## EXERCISE
Write out, word for word, every line in the data below from the one containing "by bin/rails db:create" to the one containing "run rspec spec/", both of them included.

## Before-and-after change data
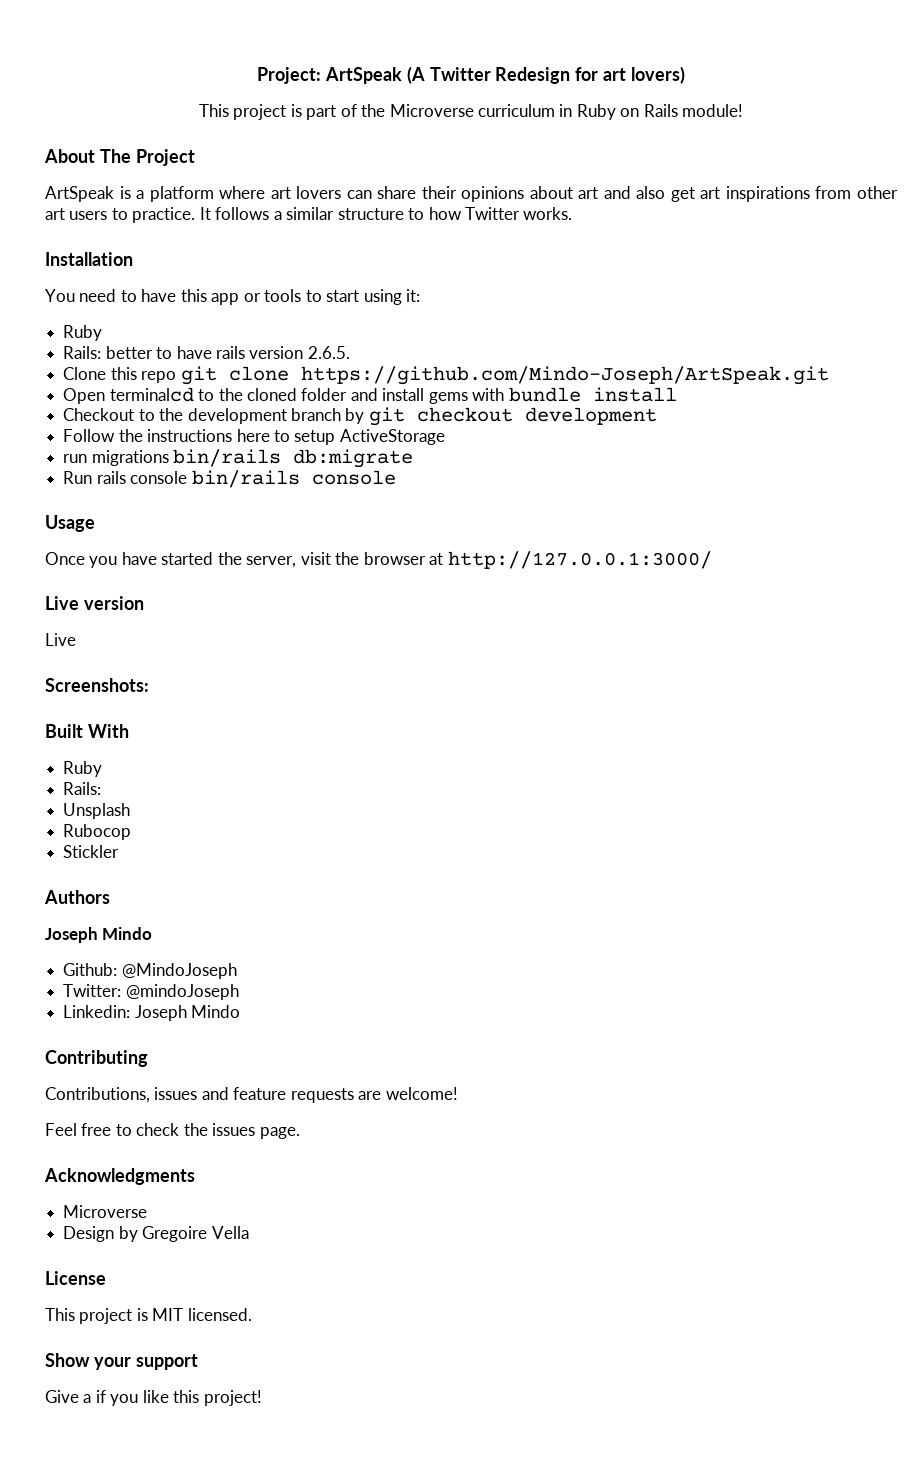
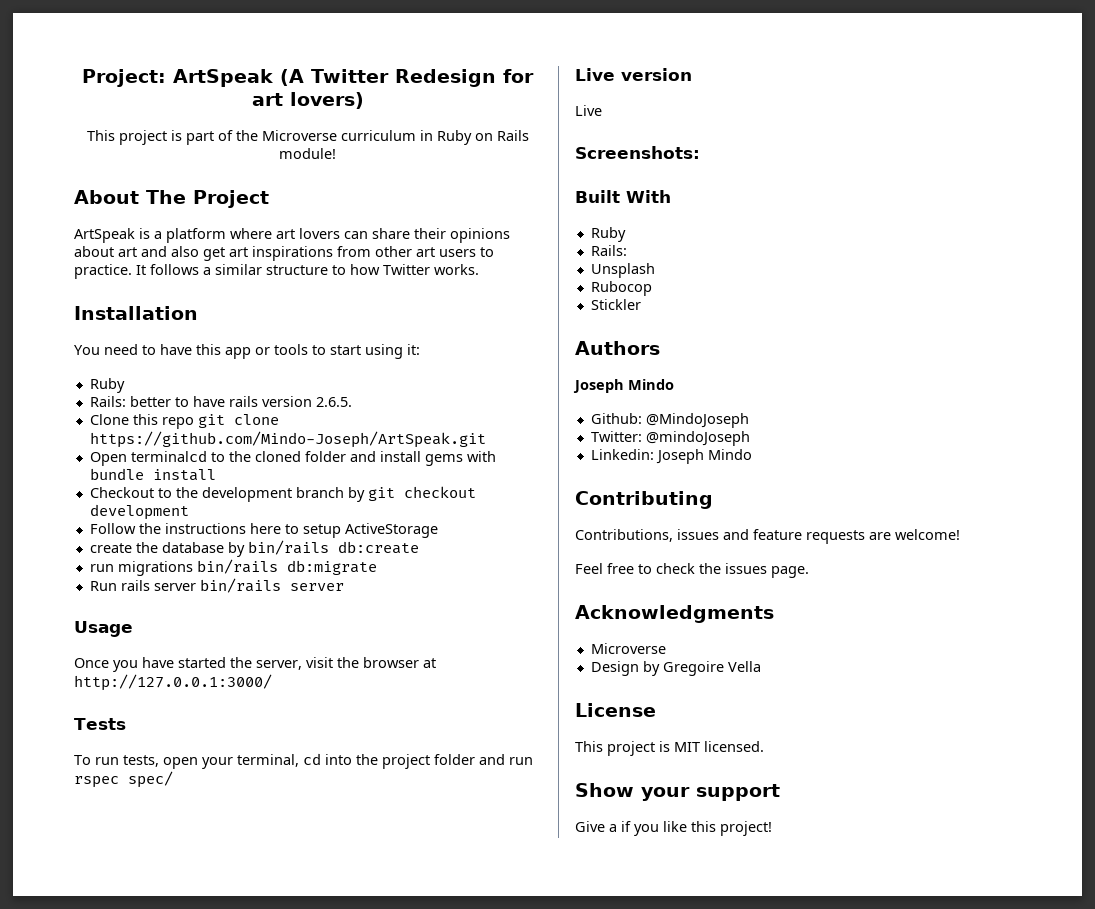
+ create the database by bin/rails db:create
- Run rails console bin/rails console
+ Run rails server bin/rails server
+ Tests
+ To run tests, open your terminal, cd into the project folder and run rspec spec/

==

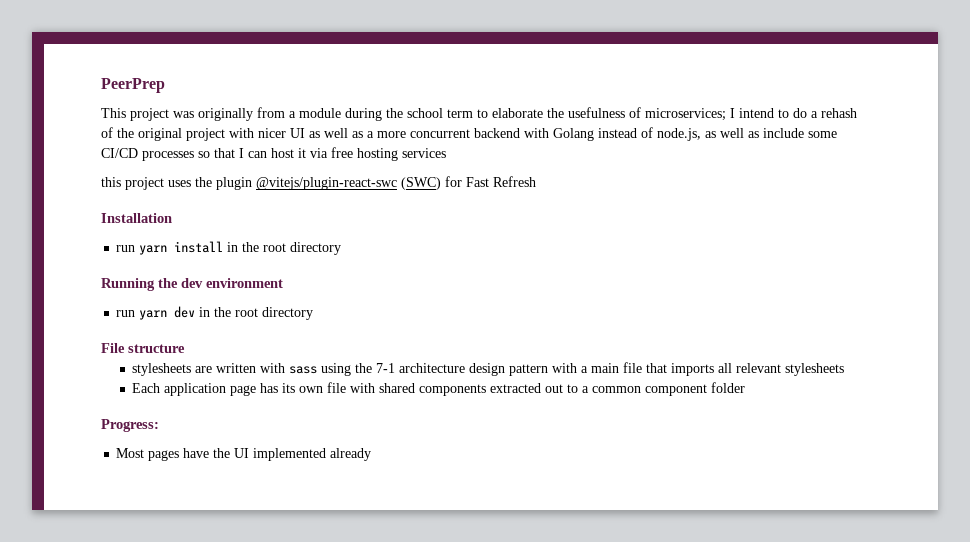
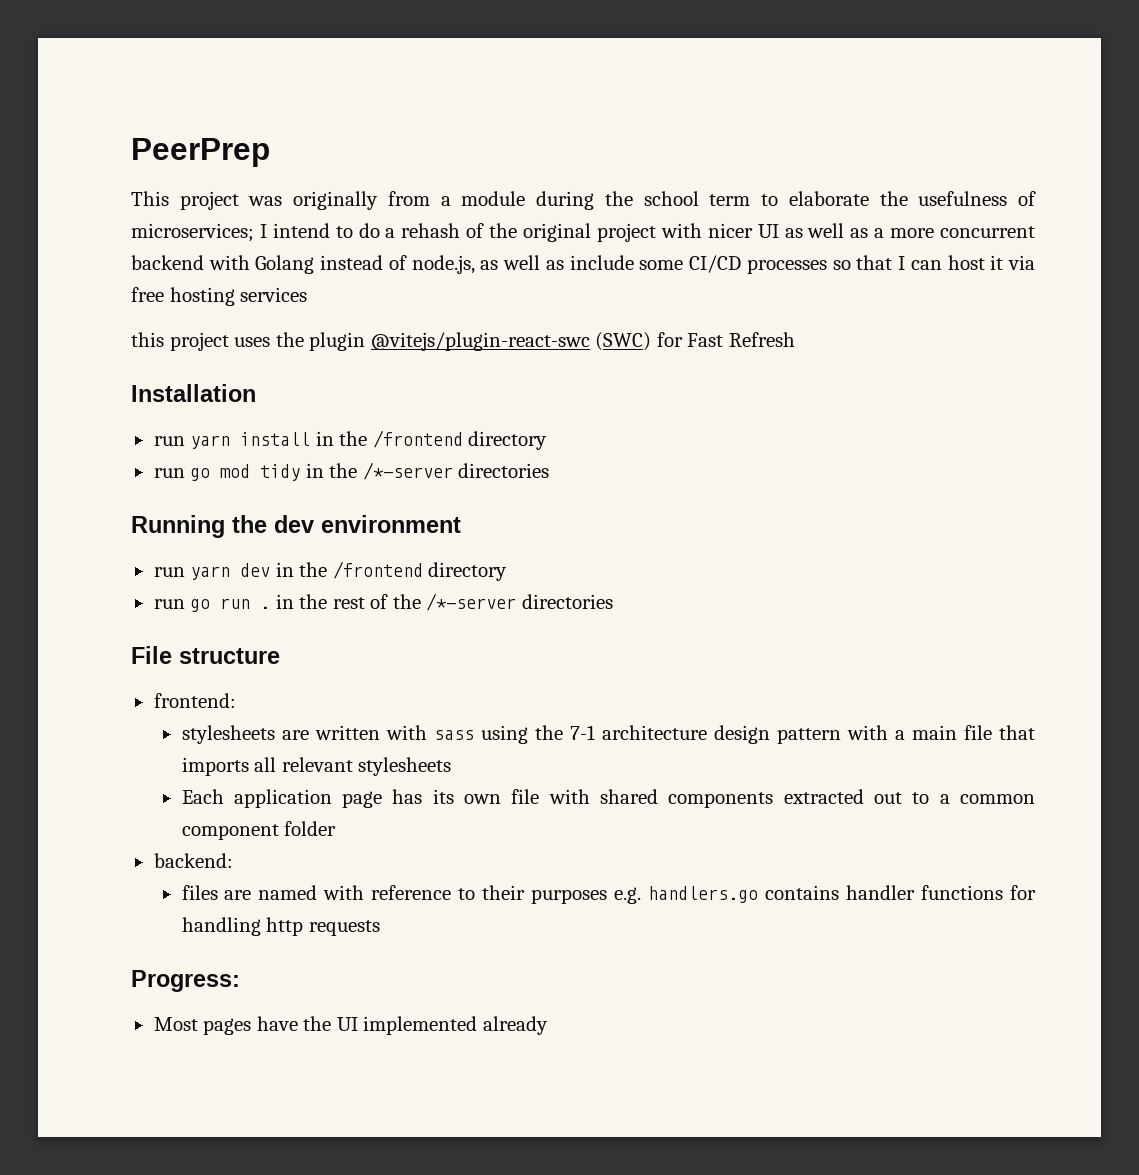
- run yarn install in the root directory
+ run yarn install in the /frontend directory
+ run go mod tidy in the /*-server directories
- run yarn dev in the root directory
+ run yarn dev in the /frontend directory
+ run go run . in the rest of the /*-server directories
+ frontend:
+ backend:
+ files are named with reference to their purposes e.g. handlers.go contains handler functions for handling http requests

## ANSWER SECTION
+ create the database by bin/rails db:create
- Run rails console bin/rails console
+ Run rails server bin/rails server
+ Tests
+ To run tests, open your terminal, cd into the project folder and run rspec spec/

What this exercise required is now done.